Because we know for sure the particle is in state $L$, the entropy $S_\text{LR}$ associated with the uncertainty in the state $L$ or $R$ is zero,

$$ S_\text{LR} = 0. $$

The key here is that knowing that the particle is in state $L$ allows you to do useful work with it.

Here's how. Put a piston up against the membrane (coming in from the right, and doing no work in the process), then remove the membrane, and finally allow the one-particle "gas" to expand isothermally from volume $V/2$ to the full volume $V$.
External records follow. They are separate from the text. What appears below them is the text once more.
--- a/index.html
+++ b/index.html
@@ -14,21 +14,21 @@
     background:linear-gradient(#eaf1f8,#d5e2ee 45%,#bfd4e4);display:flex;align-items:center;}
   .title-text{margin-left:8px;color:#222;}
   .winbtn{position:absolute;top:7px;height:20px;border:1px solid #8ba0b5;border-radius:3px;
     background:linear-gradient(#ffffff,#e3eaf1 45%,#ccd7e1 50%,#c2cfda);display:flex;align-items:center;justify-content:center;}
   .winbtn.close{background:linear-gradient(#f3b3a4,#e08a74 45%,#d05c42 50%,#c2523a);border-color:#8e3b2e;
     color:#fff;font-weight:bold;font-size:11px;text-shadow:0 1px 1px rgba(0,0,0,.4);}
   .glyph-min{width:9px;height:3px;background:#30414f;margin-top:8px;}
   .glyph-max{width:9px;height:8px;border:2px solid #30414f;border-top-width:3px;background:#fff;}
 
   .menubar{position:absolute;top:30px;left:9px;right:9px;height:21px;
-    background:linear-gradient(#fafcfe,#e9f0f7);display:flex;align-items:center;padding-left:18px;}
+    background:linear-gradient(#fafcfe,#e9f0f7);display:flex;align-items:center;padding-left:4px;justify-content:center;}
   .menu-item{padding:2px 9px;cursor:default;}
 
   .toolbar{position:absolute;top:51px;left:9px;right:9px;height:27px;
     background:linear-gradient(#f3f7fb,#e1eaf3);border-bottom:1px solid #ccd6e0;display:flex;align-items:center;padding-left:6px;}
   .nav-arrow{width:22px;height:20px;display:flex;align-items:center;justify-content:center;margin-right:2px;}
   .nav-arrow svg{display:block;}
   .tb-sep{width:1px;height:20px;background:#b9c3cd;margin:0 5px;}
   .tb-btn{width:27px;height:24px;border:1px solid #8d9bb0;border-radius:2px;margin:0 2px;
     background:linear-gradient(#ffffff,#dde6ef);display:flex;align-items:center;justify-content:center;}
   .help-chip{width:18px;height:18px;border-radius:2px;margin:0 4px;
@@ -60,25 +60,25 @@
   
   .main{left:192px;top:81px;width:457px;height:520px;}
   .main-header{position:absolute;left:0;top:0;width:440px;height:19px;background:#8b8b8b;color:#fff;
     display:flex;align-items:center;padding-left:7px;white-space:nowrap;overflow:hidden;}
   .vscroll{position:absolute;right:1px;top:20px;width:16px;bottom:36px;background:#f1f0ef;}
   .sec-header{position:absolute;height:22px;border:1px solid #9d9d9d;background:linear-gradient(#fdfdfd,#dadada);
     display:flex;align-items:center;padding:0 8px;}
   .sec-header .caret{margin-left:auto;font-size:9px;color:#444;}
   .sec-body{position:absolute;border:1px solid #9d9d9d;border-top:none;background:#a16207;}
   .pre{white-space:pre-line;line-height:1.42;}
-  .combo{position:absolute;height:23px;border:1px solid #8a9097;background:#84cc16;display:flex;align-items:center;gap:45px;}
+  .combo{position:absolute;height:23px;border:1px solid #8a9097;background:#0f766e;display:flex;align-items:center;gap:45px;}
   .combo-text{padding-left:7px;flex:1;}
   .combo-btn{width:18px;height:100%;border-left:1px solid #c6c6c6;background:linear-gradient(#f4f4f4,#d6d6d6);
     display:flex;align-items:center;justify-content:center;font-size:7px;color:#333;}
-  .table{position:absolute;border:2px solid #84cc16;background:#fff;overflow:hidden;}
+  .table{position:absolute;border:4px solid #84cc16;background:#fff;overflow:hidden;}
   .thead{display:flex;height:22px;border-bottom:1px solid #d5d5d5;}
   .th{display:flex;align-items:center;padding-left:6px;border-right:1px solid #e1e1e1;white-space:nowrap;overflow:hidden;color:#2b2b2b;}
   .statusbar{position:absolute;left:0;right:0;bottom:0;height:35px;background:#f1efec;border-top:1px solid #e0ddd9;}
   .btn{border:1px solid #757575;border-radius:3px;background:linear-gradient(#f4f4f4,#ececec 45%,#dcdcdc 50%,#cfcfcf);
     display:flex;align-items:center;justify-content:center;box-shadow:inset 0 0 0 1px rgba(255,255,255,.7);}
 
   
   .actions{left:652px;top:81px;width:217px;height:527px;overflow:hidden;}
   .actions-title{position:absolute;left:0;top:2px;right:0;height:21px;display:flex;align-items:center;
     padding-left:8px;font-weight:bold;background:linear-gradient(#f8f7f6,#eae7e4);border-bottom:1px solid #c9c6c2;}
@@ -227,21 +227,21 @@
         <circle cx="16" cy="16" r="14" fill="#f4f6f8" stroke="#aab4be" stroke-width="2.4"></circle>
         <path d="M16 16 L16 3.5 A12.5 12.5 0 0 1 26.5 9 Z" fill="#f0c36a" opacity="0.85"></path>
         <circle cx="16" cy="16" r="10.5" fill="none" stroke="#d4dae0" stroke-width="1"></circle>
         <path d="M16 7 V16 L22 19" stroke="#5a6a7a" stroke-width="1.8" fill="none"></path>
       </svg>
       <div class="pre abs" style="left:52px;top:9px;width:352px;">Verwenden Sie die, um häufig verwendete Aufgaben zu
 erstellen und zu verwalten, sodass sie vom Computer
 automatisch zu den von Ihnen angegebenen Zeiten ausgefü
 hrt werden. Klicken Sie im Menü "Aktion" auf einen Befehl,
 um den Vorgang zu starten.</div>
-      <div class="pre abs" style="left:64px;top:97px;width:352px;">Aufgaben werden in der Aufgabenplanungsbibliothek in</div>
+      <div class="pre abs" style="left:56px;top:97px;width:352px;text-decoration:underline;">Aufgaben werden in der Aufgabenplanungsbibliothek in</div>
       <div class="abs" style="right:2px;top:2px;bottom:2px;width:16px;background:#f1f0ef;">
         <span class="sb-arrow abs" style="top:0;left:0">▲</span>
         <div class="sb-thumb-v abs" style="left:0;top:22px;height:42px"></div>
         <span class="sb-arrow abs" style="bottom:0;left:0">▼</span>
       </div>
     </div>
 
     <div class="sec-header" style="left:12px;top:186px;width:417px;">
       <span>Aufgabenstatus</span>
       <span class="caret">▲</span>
The amount of work the gas does on the piston is

$$ \Delta W = \int p dV = kT \int_{V/2}^{V} \frac{dV'}{V'} = kT\ln(2). $$

Because $T$ is constant, the internal energy $U$ of the particle stays the same throughout this process, $\Delta U = 0$ (because we're dealing with an ideal gas.) Heat from the reservoir has been entirely converted into work. Converting heat directly to work with no other side-effects isn't allowed, so the entropy must have increased elsewhere.

In fact, it increased in the gas. Since the particle can now either be in $L$ or $R$ (there's no dividing membrane anymore, so it can freely move between the two) its entropy has increased by

$$ \Delta S_\text{LR} = k \ln (2). $$

The punchline is that the relatively low entropy of the original system gave us the ability to convert heat into work, but the system absorbed the extra entropy, erasing some information we had about it.

This example above is general. If we fix the internal energy and temperature, we can always let a system do some work isothermally, absorbing some entropy from a thermal reservoir in the process, and we will do work $ T \Delta S$, having erased some information in the process.

In general, as $S$ is the erased information in a system, $TS$ is the energetic equivalent of that used up, erased energy. This energy can't be converted to work.

This might motivate you to define a quantity which is "the usable work in a system at some temperature," which gives you

$$ F = U - TS $$

also called the free energy.


I upvoted the answer already here by The_Sympathizer because I think it makes some very good and relevant points. I am not offering a complete answer, just some further thoughts.

This is quite a subtle area, more subtle than many people realise. The subtlety is in counting the number of microstates $\Omega$ which is what you have to do if you want to get at entropy when modelling a system by statistical mechanics. We count mutually orthogonal energy eigenstates, but why? Why should that be the number which cannot decrease with time for an isolated system? Why isn't it just constant with time? etc. The reason is to with internal dynamics, and the way the motion among the microstates tends to visit mutually orthogonal states with equal rates. This is often glossed over rather quickly in introductory courses on statistical mechanics.

The other equation you mention is $F = U - T S$. This comes from thermodynamic arguments, where it is possible to show that the state-function defined this way is the one which is maximised, in equilibrium, for a system exchanging energy with a thermal reservoir. In this equation we employ the thermodynamic definition of temperature, which leads to the relation $$ \frac{1}{T} = \frac{\partial S}{\partial U}. $$ There is no need to regard temperature as a form of energy. It is the inverse of a rate of change of entropy with energy.

Having said that, it can be useful to define temperature units (in this area of physics) in such a way that Boltzmann's constant $k_B$ comes out having a value 1. That does not necessarily mean it is dimensionless. It means it has a value of one energy-unit per temperature-unit. It is only by insisting that this constant is dimensionless (with the result that so is entropy) that one arrives at temperature and energy being the same sort of physical quantity (in terms of physical dimensions that is), but they remain different kinds of physical quantity really, no matter what one says about units and dimensions.